Leaders of the terror group Hamas traveled to Iran this week to rebuild relations with one of its top benefactors and leading weapons suppliers, according to regional experts and reports.
Key Hamas leaders held meetings with top Iranian lawmakers and officials in a bid to repair "historic relations" with Tehran, according to Hamas officials quoted in the Iranian press on Tuesday.
Hamas is seeking to rebuild it weapons caches and capabilities following its latest war with Israel this summer and views Iran as one of its best sources.
The meetings also are about relationship building and renewing ties between the historically close allies.
Relations between Hamas and Iran have been strained since early 2012, when Hamas distanced itself from Tehran following its support of the Assad government in Syria, according to Jonathan Schanzer, vice president for research at the Foundation for Defense of Democracies (FDD).
While Iran continued to provide advanced training weaponry aid to Hamas—much of which was used against Israel over summer—Tehran had cut off its cash contributions to the terror group, a move that chilled the normally tight relationship.
However, "after this summer's war, I think both sides realized that they need each other," Schanzer said. "This is an attempt to realign."
Hamas sent several of its top leaders to make it clear that they are in Iran to express devotion and deference to the Iranian leadership.
The delegation is being led by Hamas political leader Mohamed Nasr and includes Osama Hamdan, the group’s foreign minister who lives in Lebanon, as well as Khaled Qaddoumi, Hamas’ representative in Iran.
The high-level Hamas delegation aims to patch over its differences with Iran to ensure that the Islamic Republic continues arming and supporting it in its conflict with Israel.

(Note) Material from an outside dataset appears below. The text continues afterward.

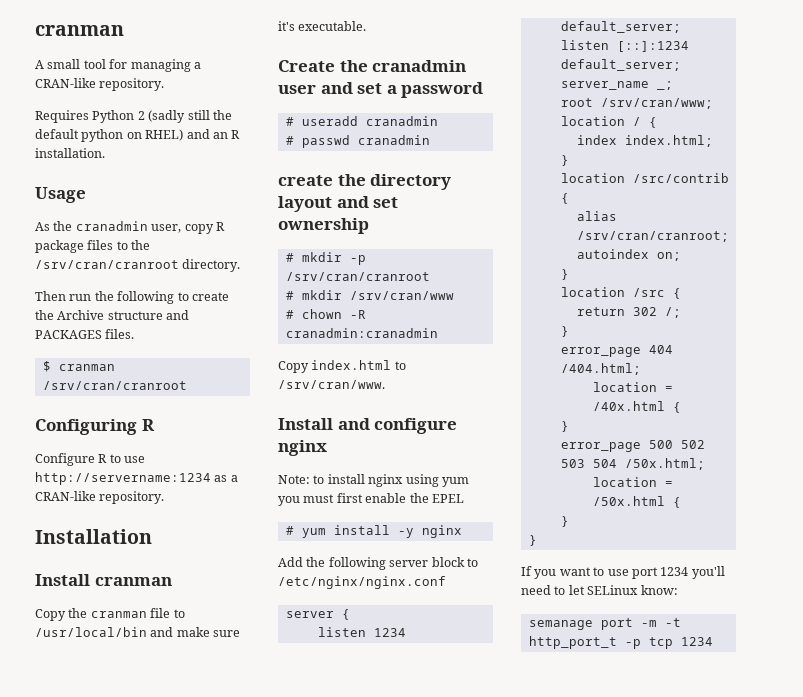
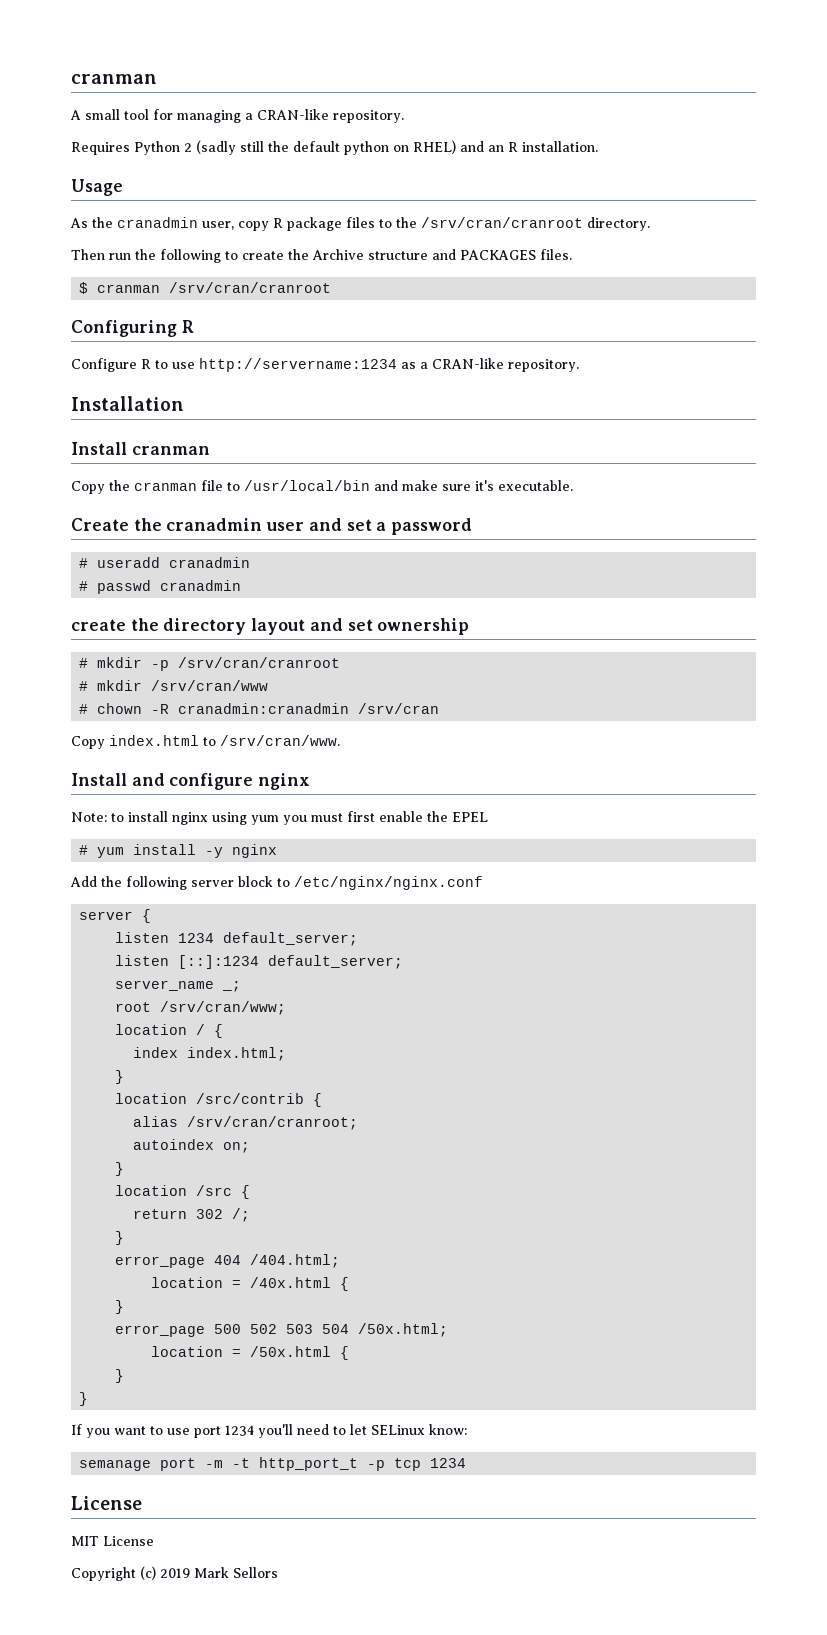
(438, 333) none -> [358,703,440,714] /srv/cran
(713, 641) none -> [71,1496,142,1510] [71,1536,154,1546] [71,1566,278,1581] // License // MIT License // Copyright (c) 2019 Mark Sellors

The team reportedly met on Monday with the head of Iran’s parliament, Ali Larijani, and other leading Iranian officials.
Hamas officials were quoted as telling the Iranian press that they are "are seeking to strengthen our historic relations with the Islamic Republic of Iran."
"The trip of this delegation to the Islamic Republic of Iran are in line with the necessity to mobilize the capacities, potentials, and capabilities the Ummah [nation] of Islam for support of the nation of Palestine," Hamas leader Nasr was quoted as saying.

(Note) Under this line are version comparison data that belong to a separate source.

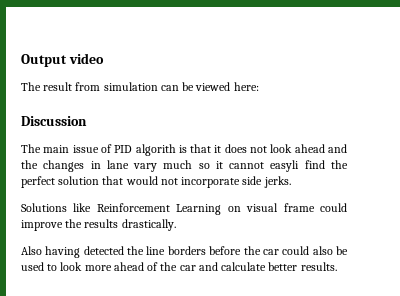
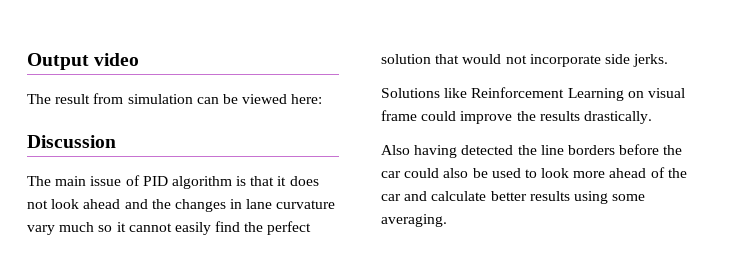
[135,144,176,156] algorith -> [171,176,232,189] algorithm
(129, 164) none -> [276,200,336,209] curvature
[270,160,300,172] easyli -> [174,222,211,235] easily
[300,262,337,271] results. -> [529,191,646,204] [381,214,447,227] results using some averaging.

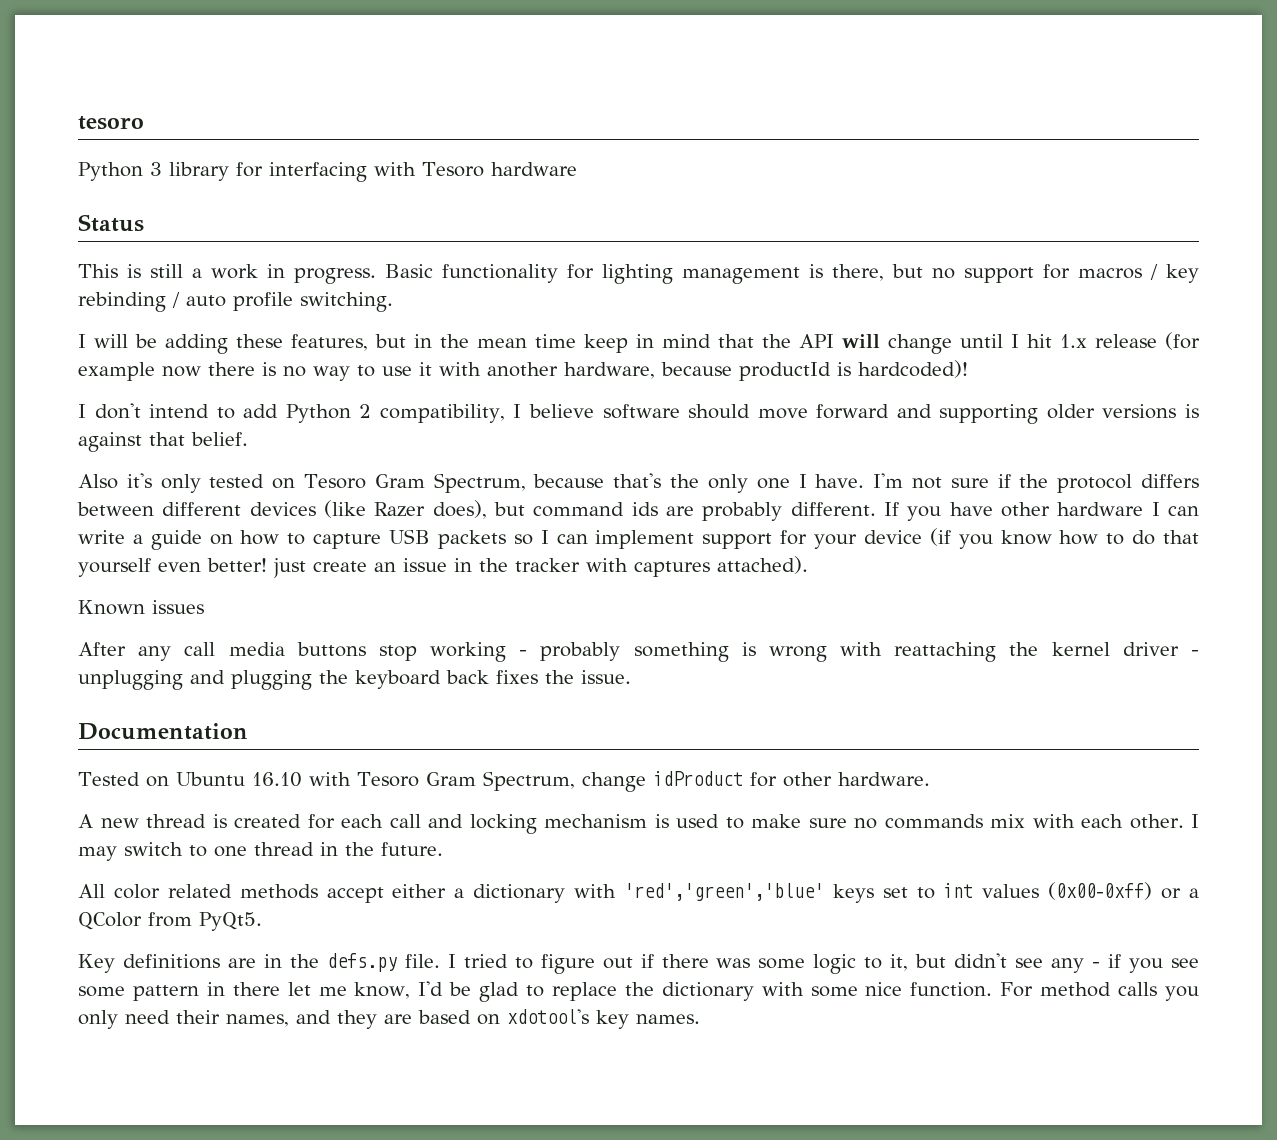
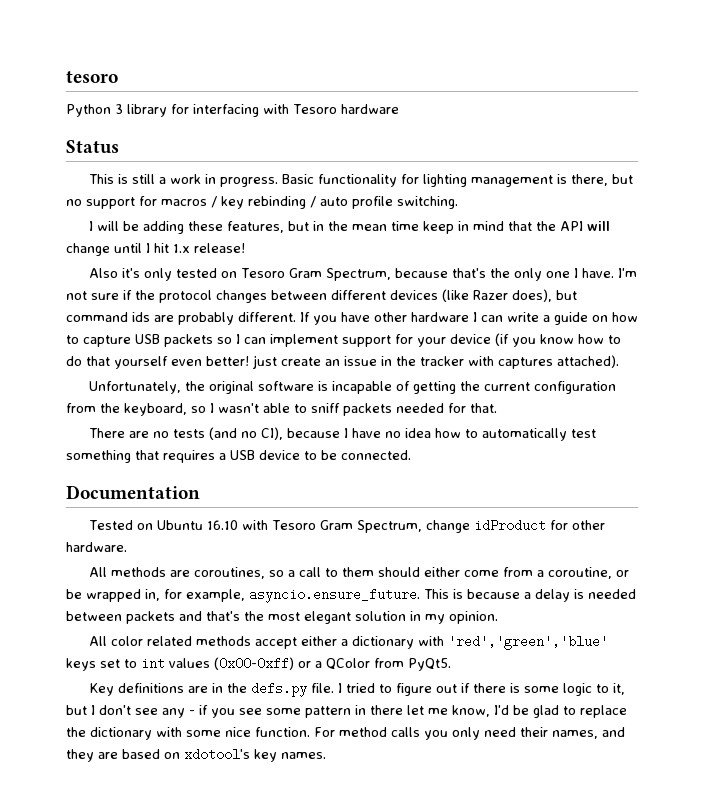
[1095,332,1200,350] [78,360,968,381] [78,403,1199,424] [78,432,248,452] release (for example now there is no way to use it with another hardware, because productId is hardcoded)! // I don't intend to add Python 2 compatibility, I believe software should move forward and supporting older versions is against that belief. -> [194,243,245,253] release!
[1141,474,1200,488] differs -> [216,290,267,303] changes
[78,600,204,615] [78,642,1199,662] [78,670,631,690] Known issues // After any call media buttons stop working - probably something is wrong with reattaching the kernel driver - unplugging and plugging the keyboard back fixes the issue. -> [88,381,616,394] [66,403,497,416] [88,427,596,441] [66,450,411,463] Unfortunately, the original software is incapable of getting the current configuration from the keyboard, so I wasn't able to sniff packets needed for that. // There are no tests (and no CI), because I have no idea how to automatically test something that requires a USB device to be connected.
[78,814,1200,834] [78,842,443,861] A new thread is created for each call and locking mechanism is used to make sure no commands mix with each other. I may switch to one thread in the future. -> [88,567,629,579] [66,588,636,603] [66,611,498,624] All methods are coroutines, so a call to them should either come from a coroutine, or be wrapped in, for example, asyncio.ensure_future. This is because a delay is needed between packets and that's the most elegant solution in my opinion.
[716,958,751,968] was -> [509,683,520,693] is
[954,953,1008,968] didn't -> [91,705,131,715] I don't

They also thanked Tehran for supporting Hamas’ terrorist attacks on Israel.
"We are working towards [creating] good relations with Egypt and Iran," Mousa Abu Marzuk, a senior Hamas member, was quoted as saying earlier this week in the Iranian press.
Despite strained ties, Iran still played a key role in Hamas’ most recent war with Israel.

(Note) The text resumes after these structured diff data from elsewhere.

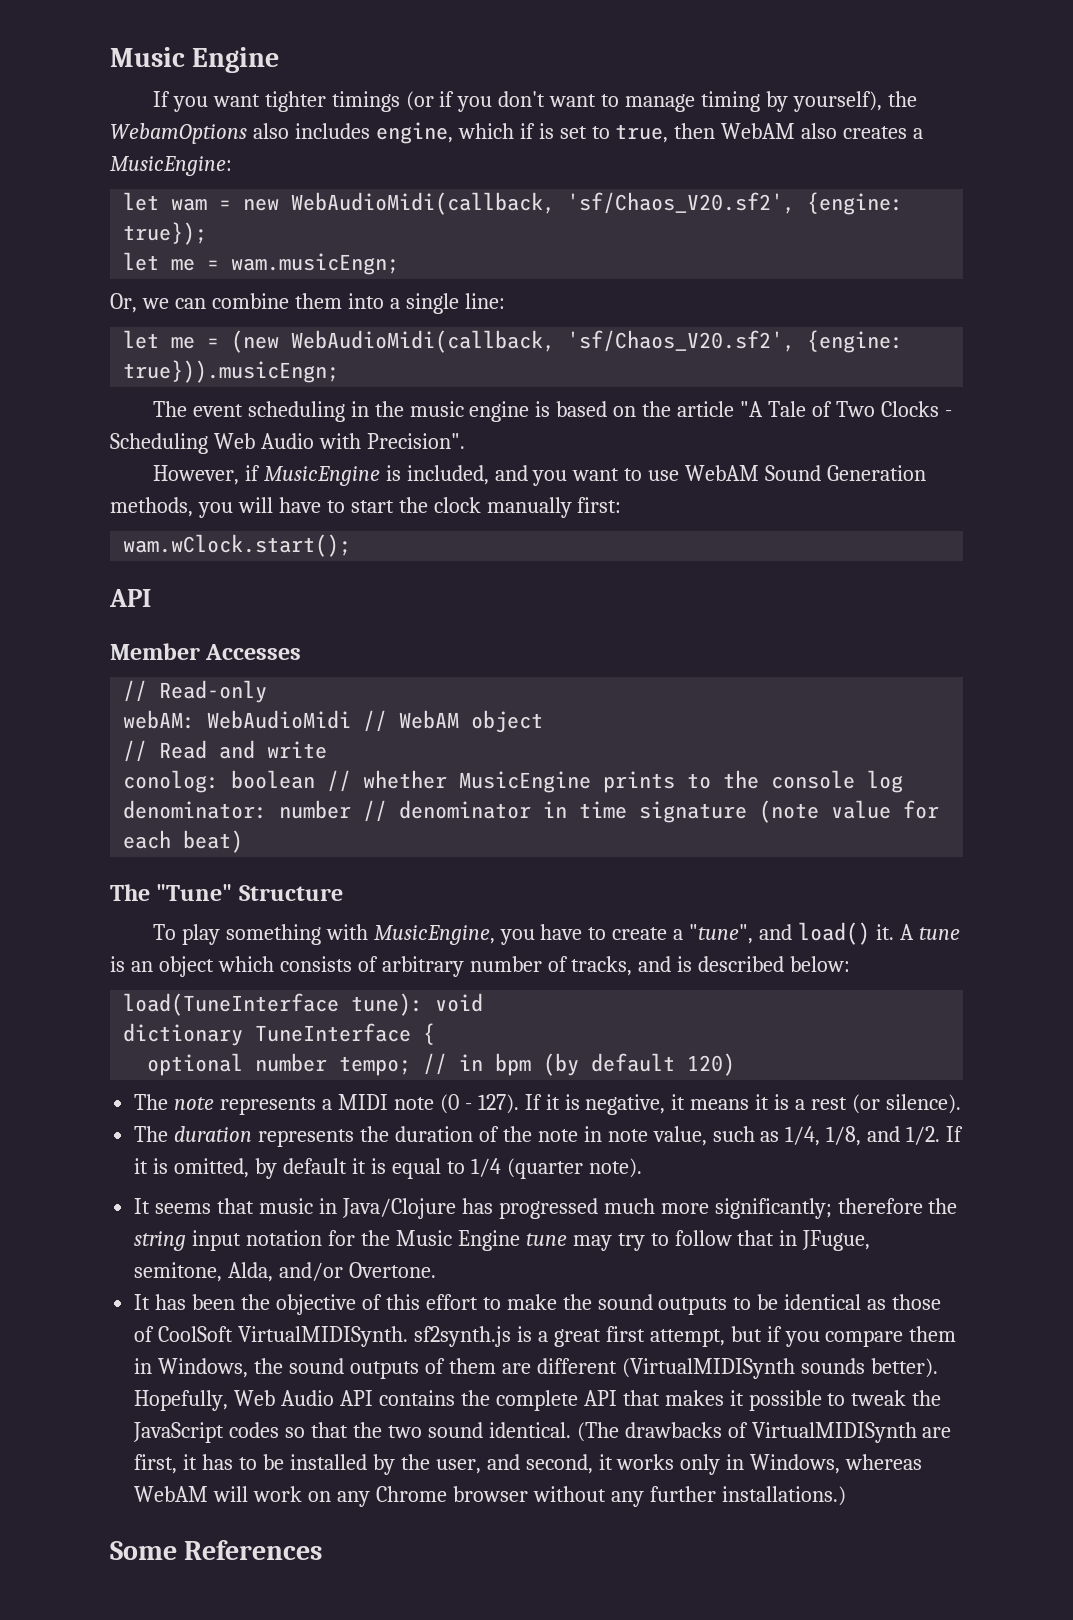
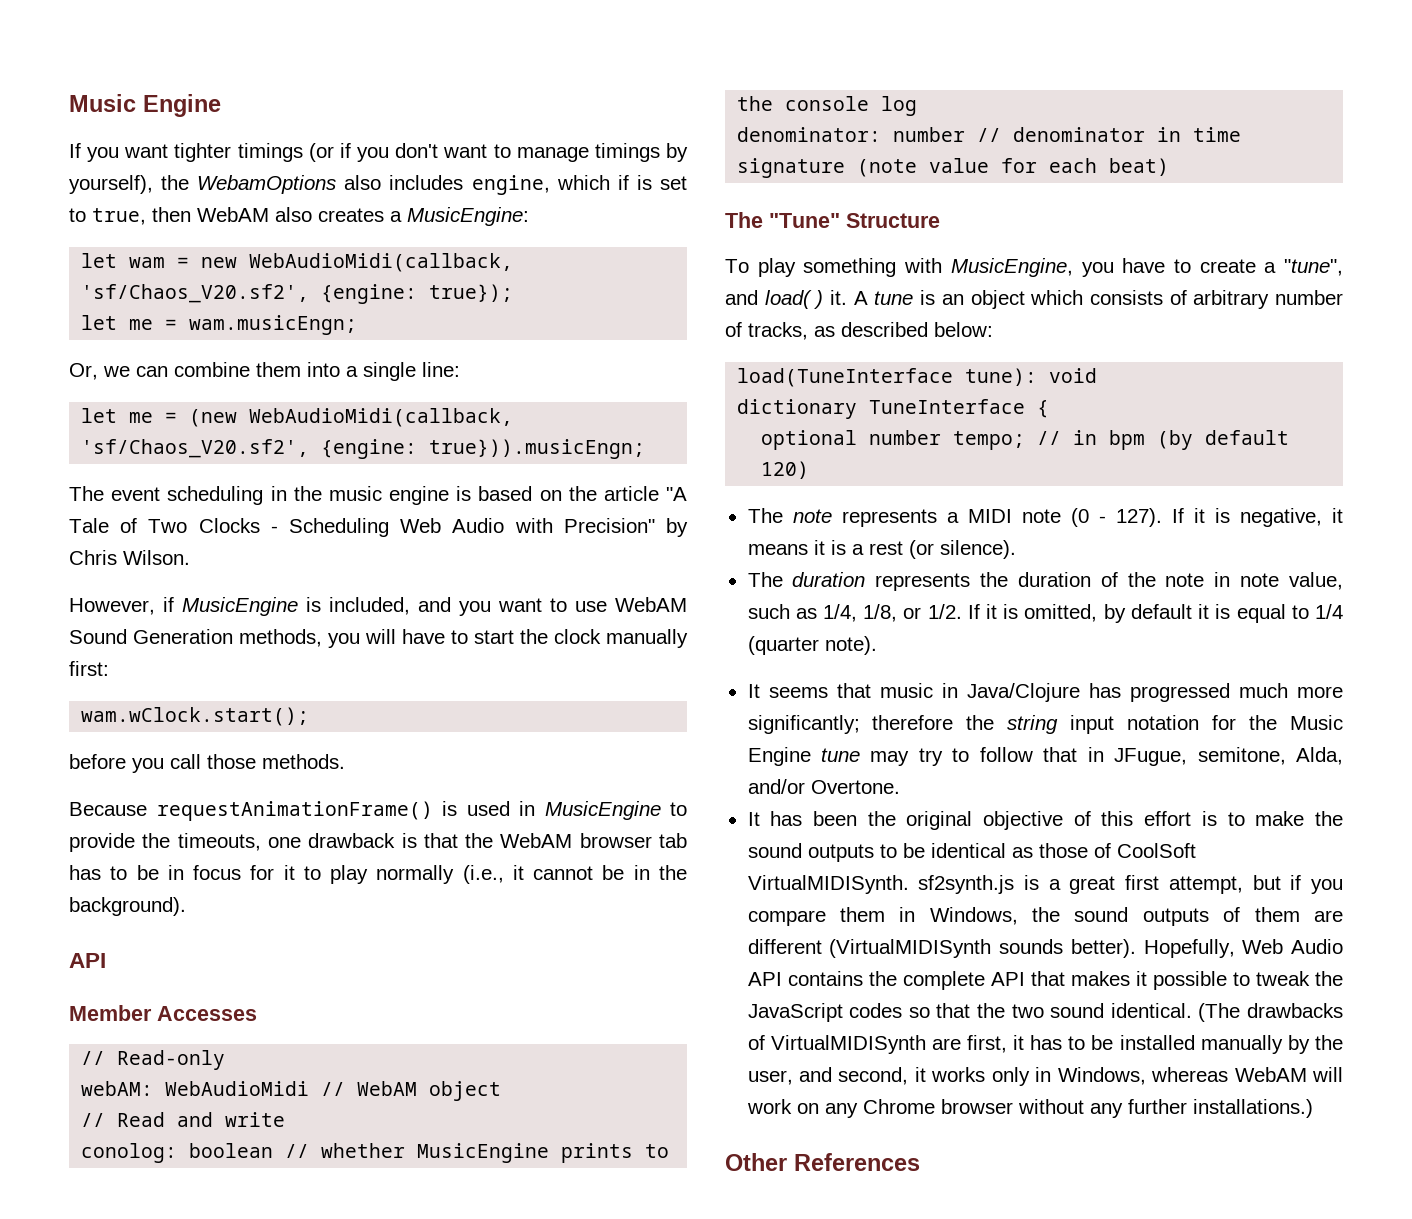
[701,91,761,112] timing -> [594,143,660,162] timings
[366,433,465,449] Precision". -> [563,518,688,537] [69,550,190,565] Precision" by Chris Wilson.
(352, 545) none -> [69,754,345,773] [69,801,687,821] [69,833,687,852] [69,865,687,884] [69,897,186,916] // before you call those methods. // Because requestAnimationFrame() is used in MusicEngine to provide the timeouts, one drawback is that the WebAM browser tab has to be in focus for it to play normally (i.e., it cannot be in the background).
[798,922,871,945] load() -> [764,290,824,309] load( )
[638,956,693,972] and is -> [814,326,835,337] as
[867,1126,901,1142] and -> [903,607,922,619] or
(271, 1302) none -> [906,811,973,830] original
(478, 1302) none -> [1201,811,1217,826] is
(367, 1462) none -> [1200,1035,1283,1054] manually
[110,1541,177,1560] Some -> [725,1153,787,1171] Other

In addition to arming the terror group with sophisticated missiles capable of reaching major Israeli cities, Iran also established the infrastructure and training to enable Hamas militants to build their own missiles.
The effort to strengthen ties comes just weeks after Iran and the United States wrapped up their latest round of nuclear negotiations.
With the talks extended through July of next year, it remains to be seen if American officials will raise with Tehran the issue of its support for Hamas, a U.S. designated terror group.